[Difference listings]

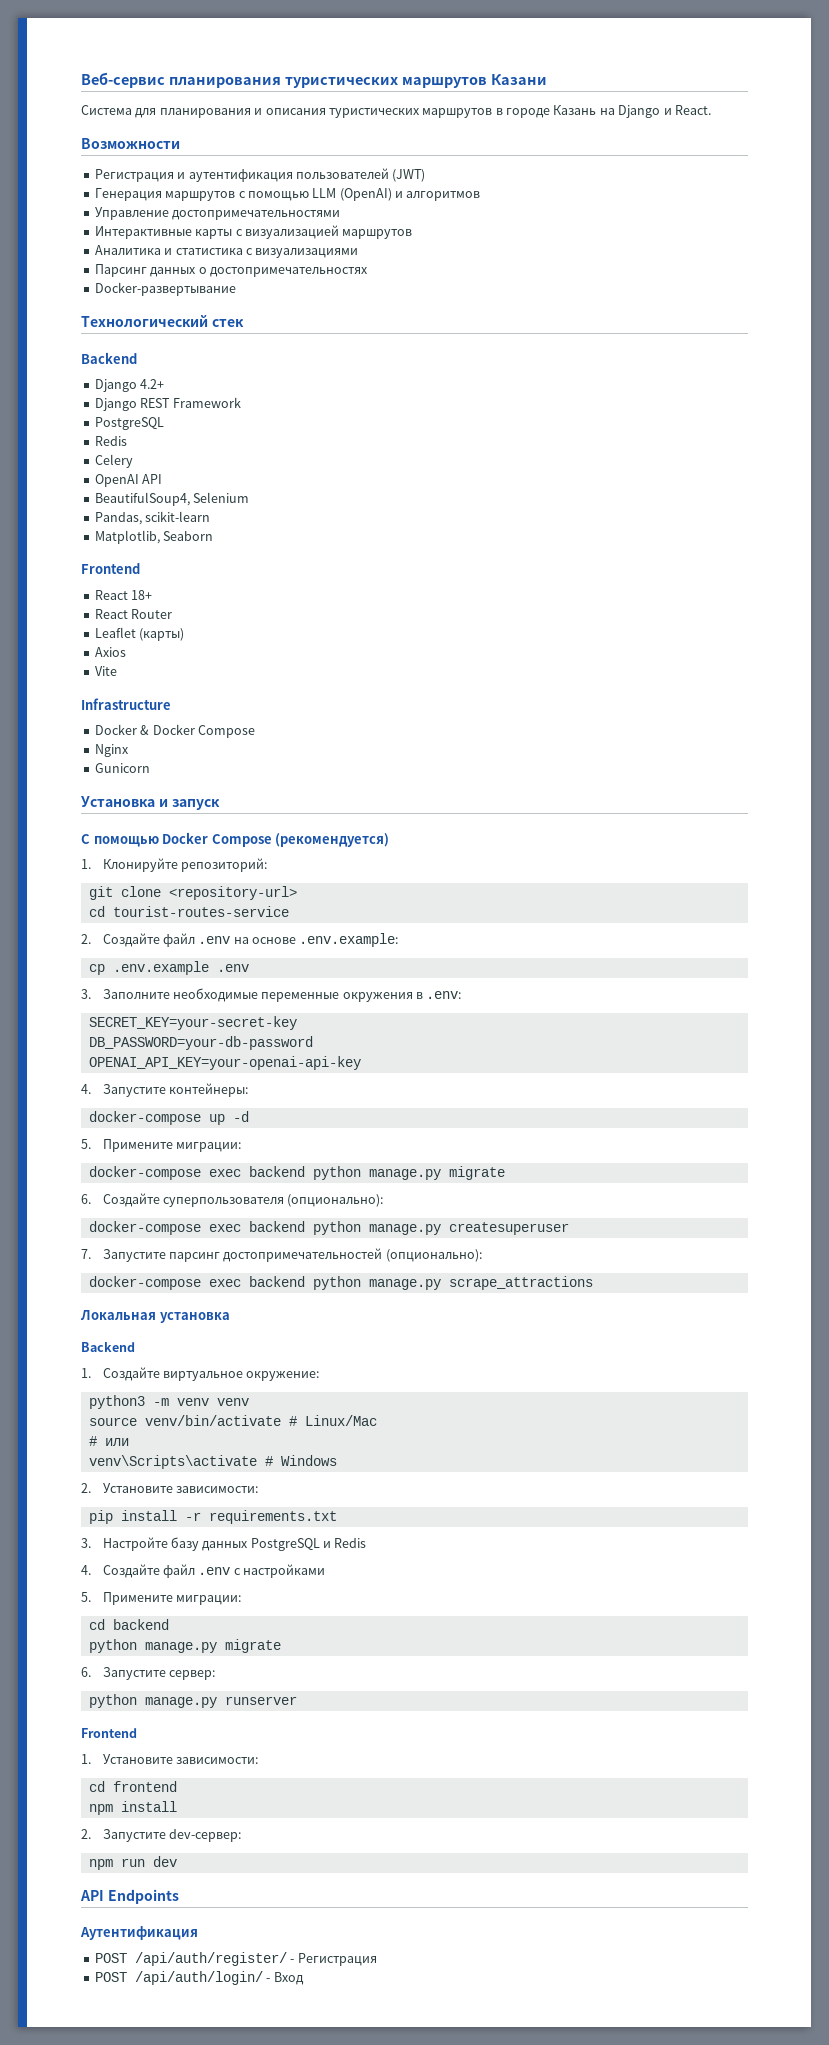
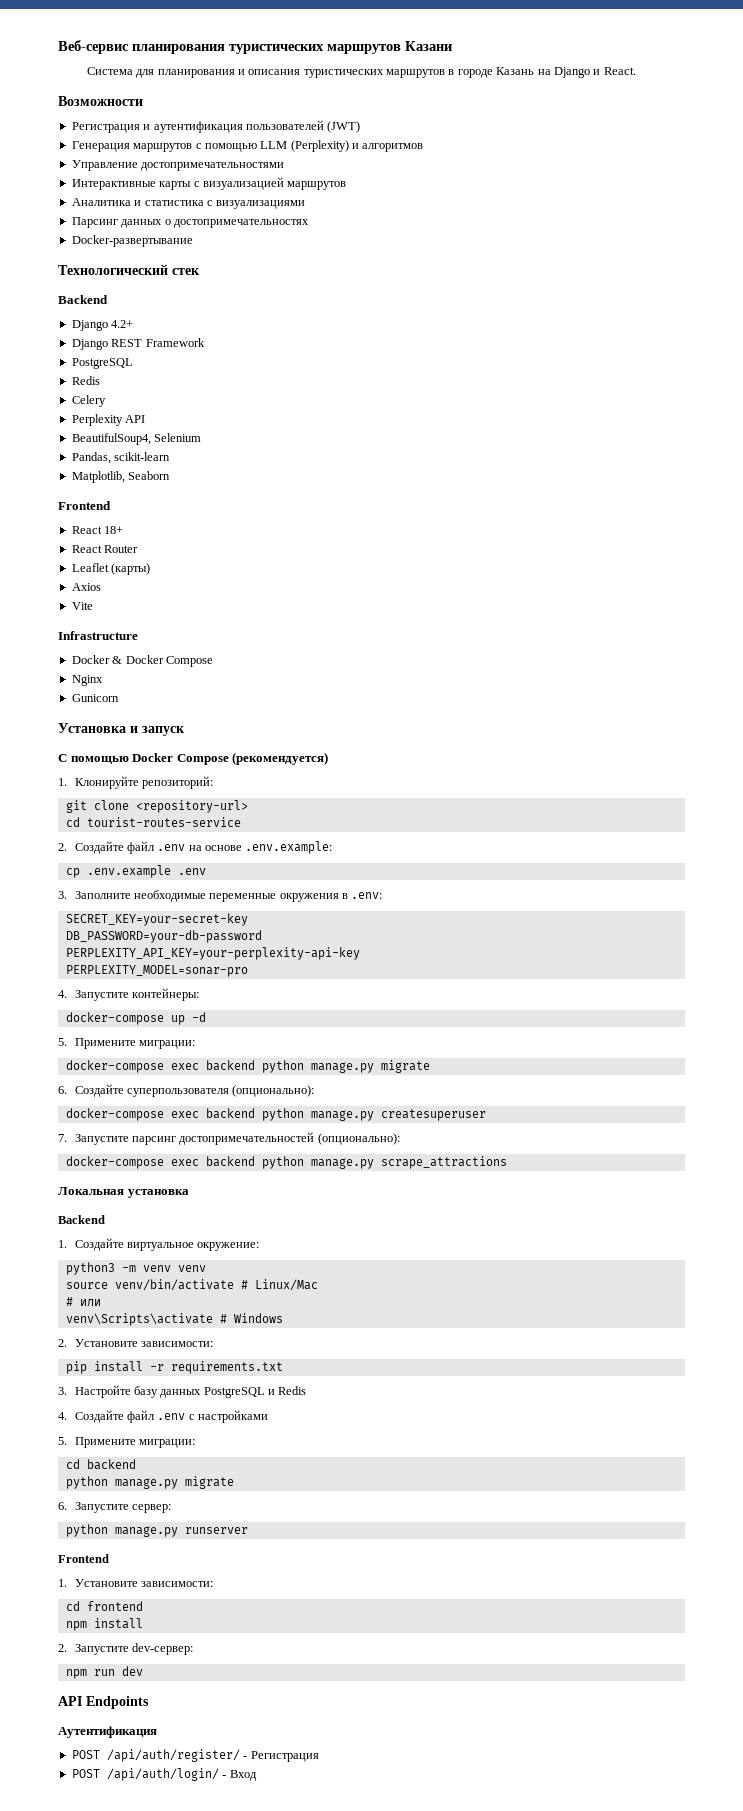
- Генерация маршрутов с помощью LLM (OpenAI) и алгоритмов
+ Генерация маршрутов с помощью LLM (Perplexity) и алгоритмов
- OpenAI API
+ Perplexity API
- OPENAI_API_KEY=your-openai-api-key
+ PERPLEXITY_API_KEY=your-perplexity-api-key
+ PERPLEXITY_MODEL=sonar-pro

→ Work order: Your task is to copy the entries in full and exactly, without any images.

→ Result:
- Генерация маршрутов с помощью LLM (OpenAI) и алгоритмов
+ Генерация маршрутов с помощью LLM (Perplexity) и алгоритмов
- OpenAI API
+ Perplexity API
- OPENAI_API_KEY=your-openai-api-key
+ PERPLEXITY_API_KEY=your-perplexity-api-key
+ PERPLEXITY_MODEL=sonar-pro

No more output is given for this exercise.